Material provided |
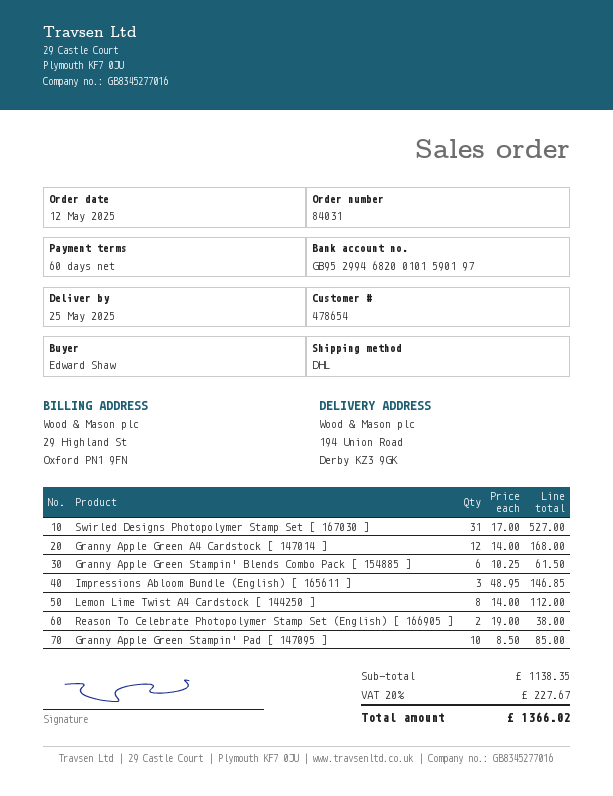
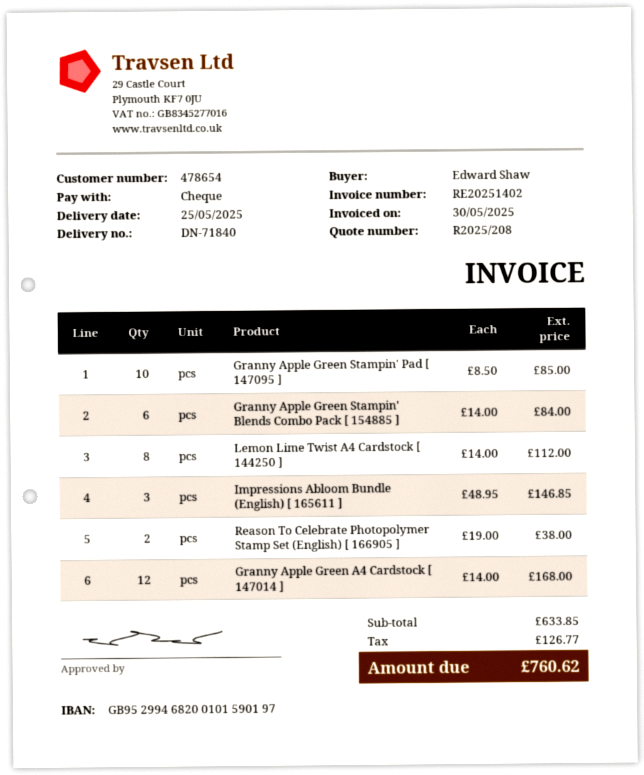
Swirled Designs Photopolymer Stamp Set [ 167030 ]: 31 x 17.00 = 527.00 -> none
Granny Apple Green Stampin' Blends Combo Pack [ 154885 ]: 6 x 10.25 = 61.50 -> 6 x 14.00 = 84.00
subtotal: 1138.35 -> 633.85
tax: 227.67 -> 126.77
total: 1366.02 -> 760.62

--

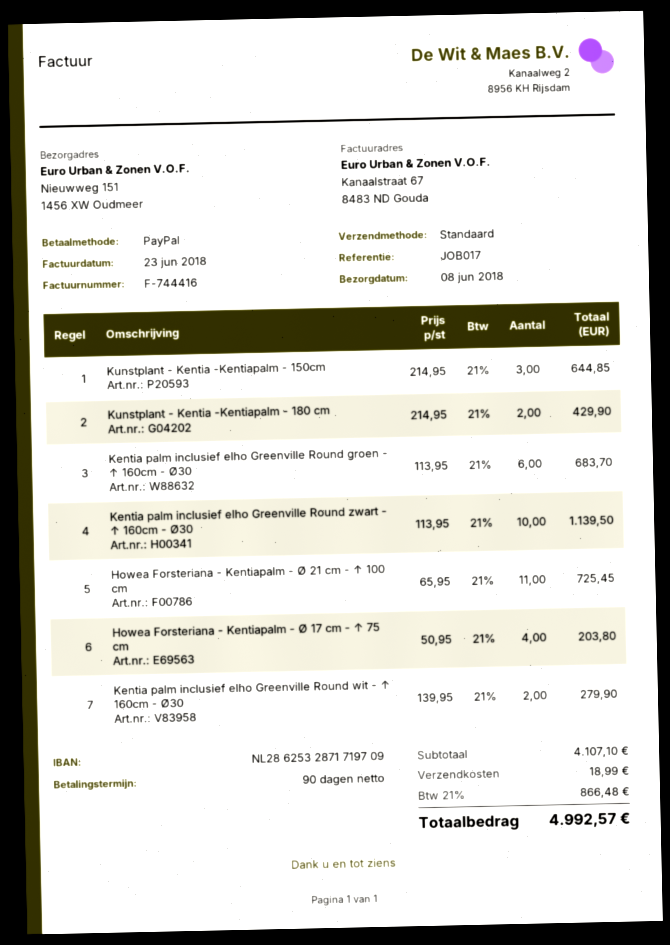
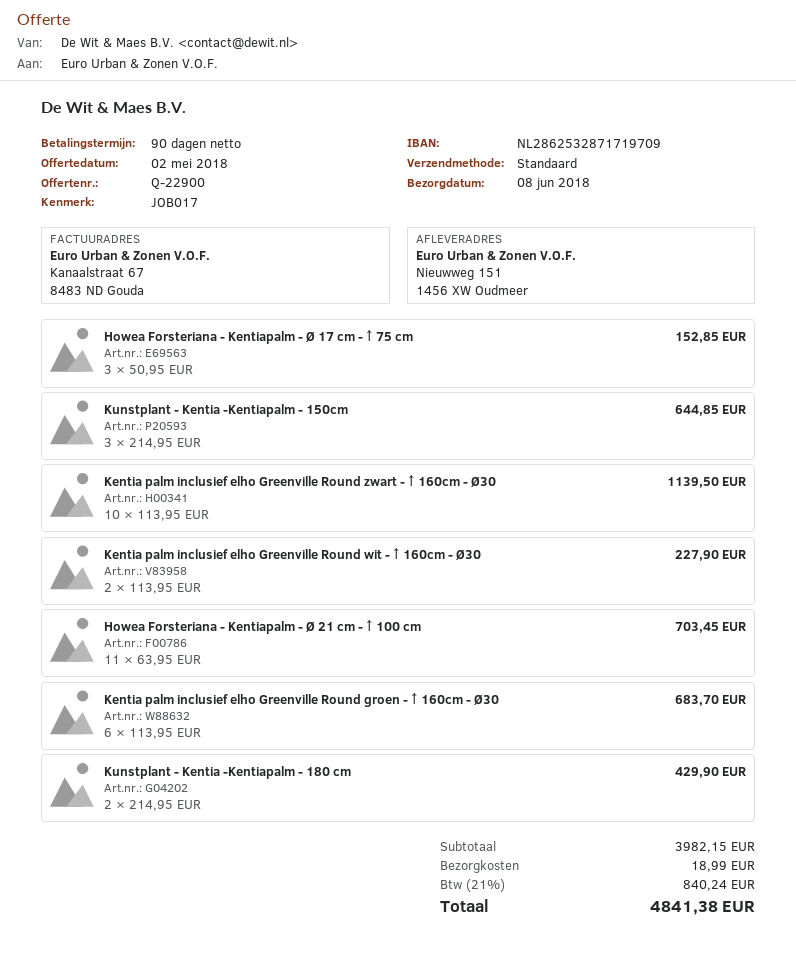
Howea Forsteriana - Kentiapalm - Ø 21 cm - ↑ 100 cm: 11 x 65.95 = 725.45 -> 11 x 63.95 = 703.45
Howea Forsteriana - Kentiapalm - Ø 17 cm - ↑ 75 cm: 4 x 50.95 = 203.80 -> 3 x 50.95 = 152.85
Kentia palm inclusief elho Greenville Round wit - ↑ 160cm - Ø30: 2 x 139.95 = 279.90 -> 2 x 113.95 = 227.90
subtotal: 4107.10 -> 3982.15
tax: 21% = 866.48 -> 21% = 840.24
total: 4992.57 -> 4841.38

Required work |
Report every line in the data that holds "Howea", copying each one.

Solution to this exercise |
Howea Forsteriana - Kentiapalm - Ø 21 cm - ↑ 100 cm: 11 x 65.95 = 725.45 -> 11 x 63.95 = 703.45
Howea Forsteriana - Kentiapalm - Ø 17 cm - ↑ 75 cm: 4 x 50.95 = 203.80 -> 3 x 50.95 = 152.85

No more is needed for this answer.